Take equal parts of vermillion and black lead, two or three grains of mastich,
in drops. Grind them all together on marble, with linseed oil; then put
this composition into a shell. Next to this operation, cut some soft
quills, and let your steel or iron be well polished. Try first whether
your colour runs sufficiently with you pens; and if it should not, you must add
a little more oil to it, so as to have your pen mark freely with it, as if you
were writing with ink on paper. Then rub well your plate of steel with
wood ashes, to clean and ungrease it; after which wipe it with a clean rag, and
draw your design upon it with your pen, prepared as before, and dipped into your
liquor. If you want to draw birds, or other animals, you must only draw
the outlines of them with your pen, then fill up the inside of those lines with
a hair pencil; that is to say, you will cover all the space contained between
the first outlines drawn with the pen, with the same colour, which you will lay
with a brush, to preserve all that part against the mordacity of the aquafortis.
When that is done, let your work dry for a day or two; and when dried, take some
fire made with charcoal into a chafing dish, and hake over it your colour by
degrees, till it becomes quite brown. Take care notwithstanding not to
burn it, for fear you should scale it when you come to scratch, with the point
of a needle, those etchings, or places, which you want to be engraved with the
following aquafortis.
IV. Aquafortis for engraving. Take verdigrease,
roch alum,
Roman vitriol, and common salt of each three ounce; pound it into a very
fine powder. Have a new
pipkin,
put a little more than a quart of water, and your drugs, all together. Let
them thus infuse a couple of hours; then place them over a charcoal fire, and
when the water has a little simmered, take the pot from off the fire and let it
cool, that you may dip your hand in without scalding. Then have an earthen
cup, with which you take off that water, and pour it over the work you meant to
engrave; so that it may run freely over all the places which are to be marked,
and then off into a pan placed under to receive it. Continue thus to water
your works for three quarters of an hour. Then you will pour upon it clear
pump water, to wash off the mud which the aquafortis shall have occasioned.

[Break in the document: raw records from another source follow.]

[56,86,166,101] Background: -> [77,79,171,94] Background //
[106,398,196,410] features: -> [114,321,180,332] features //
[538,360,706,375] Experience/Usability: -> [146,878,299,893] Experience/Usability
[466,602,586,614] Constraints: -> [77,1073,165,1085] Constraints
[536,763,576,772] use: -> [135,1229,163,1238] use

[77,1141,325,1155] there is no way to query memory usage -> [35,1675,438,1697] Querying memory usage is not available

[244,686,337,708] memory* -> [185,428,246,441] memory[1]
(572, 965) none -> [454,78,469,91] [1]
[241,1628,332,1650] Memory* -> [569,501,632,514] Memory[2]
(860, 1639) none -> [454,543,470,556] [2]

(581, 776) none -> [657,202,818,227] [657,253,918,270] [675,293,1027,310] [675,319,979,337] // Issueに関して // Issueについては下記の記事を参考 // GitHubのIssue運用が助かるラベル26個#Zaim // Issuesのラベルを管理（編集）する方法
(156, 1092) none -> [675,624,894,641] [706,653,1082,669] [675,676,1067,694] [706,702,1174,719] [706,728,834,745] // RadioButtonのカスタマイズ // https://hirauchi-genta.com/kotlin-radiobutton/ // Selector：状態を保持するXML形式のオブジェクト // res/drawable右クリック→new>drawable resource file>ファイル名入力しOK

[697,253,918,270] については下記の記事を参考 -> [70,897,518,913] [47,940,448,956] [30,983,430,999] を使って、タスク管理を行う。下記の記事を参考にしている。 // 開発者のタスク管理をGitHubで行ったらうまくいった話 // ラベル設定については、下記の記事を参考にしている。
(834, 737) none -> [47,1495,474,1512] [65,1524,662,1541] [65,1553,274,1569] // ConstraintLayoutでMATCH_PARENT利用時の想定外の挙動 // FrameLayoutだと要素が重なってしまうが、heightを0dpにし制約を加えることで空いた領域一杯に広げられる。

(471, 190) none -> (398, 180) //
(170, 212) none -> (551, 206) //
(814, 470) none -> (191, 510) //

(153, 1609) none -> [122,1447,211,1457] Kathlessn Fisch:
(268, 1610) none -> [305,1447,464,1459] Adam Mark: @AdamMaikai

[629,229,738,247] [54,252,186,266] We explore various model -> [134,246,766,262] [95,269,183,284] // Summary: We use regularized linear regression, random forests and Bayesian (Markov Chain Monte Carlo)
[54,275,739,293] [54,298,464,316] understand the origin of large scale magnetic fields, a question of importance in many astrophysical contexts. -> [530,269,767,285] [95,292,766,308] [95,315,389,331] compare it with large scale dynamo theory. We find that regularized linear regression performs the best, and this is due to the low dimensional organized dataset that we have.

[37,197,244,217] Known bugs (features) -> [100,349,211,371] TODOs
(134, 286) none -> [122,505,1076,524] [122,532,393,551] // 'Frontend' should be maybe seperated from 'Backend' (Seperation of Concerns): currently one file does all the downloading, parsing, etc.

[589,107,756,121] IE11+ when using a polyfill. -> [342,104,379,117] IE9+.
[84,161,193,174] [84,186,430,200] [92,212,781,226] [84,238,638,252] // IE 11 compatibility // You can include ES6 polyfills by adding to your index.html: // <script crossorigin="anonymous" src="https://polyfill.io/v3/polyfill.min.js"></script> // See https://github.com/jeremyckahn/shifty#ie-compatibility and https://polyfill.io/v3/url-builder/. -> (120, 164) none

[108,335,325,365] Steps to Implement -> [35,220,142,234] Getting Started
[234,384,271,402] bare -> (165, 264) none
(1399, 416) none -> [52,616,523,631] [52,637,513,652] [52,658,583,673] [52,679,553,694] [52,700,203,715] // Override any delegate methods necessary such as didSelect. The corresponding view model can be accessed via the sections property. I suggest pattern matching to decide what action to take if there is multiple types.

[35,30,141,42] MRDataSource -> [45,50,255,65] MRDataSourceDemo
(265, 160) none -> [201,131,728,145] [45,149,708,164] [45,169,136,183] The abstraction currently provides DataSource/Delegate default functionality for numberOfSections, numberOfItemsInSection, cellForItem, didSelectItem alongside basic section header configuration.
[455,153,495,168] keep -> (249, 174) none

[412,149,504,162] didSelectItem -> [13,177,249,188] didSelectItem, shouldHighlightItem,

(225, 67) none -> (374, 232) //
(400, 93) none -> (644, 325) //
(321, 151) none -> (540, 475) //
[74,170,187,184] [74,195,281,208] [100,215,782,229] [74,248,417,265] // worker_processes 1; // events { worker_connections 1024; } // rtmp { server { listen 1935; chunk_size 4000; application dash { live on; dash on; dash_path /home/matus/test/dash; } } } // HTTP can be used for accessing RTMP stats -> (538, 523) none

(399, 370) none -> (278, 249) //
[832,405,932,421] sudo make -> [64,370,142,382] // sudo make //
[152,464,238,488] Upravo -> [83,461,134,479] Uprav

You are then to try with a needle the depth of the lines of your engraving and,
if not at your liking, you must begin again watering it as before. The
only care you are to have is, that your liquor should not be too warm; for then
it would spoil the work. It is better it use it lukewarm only, and be
longer at it. V. To engrave on brass, or copper, with aquafortis. You must put in your colour more mastich in drops, and bake it also rather
more over the fire after it is laid on your plate, so that it should almost turn
black. And if it be a flat work, as generally are all those on copper
plates, you must raise around it a border of wax to prevent the aquafortis,
which you are to pour on it, from running off, and which is to be a separating
aquafortis, with which you cover the plate to the thickness of a crown piece.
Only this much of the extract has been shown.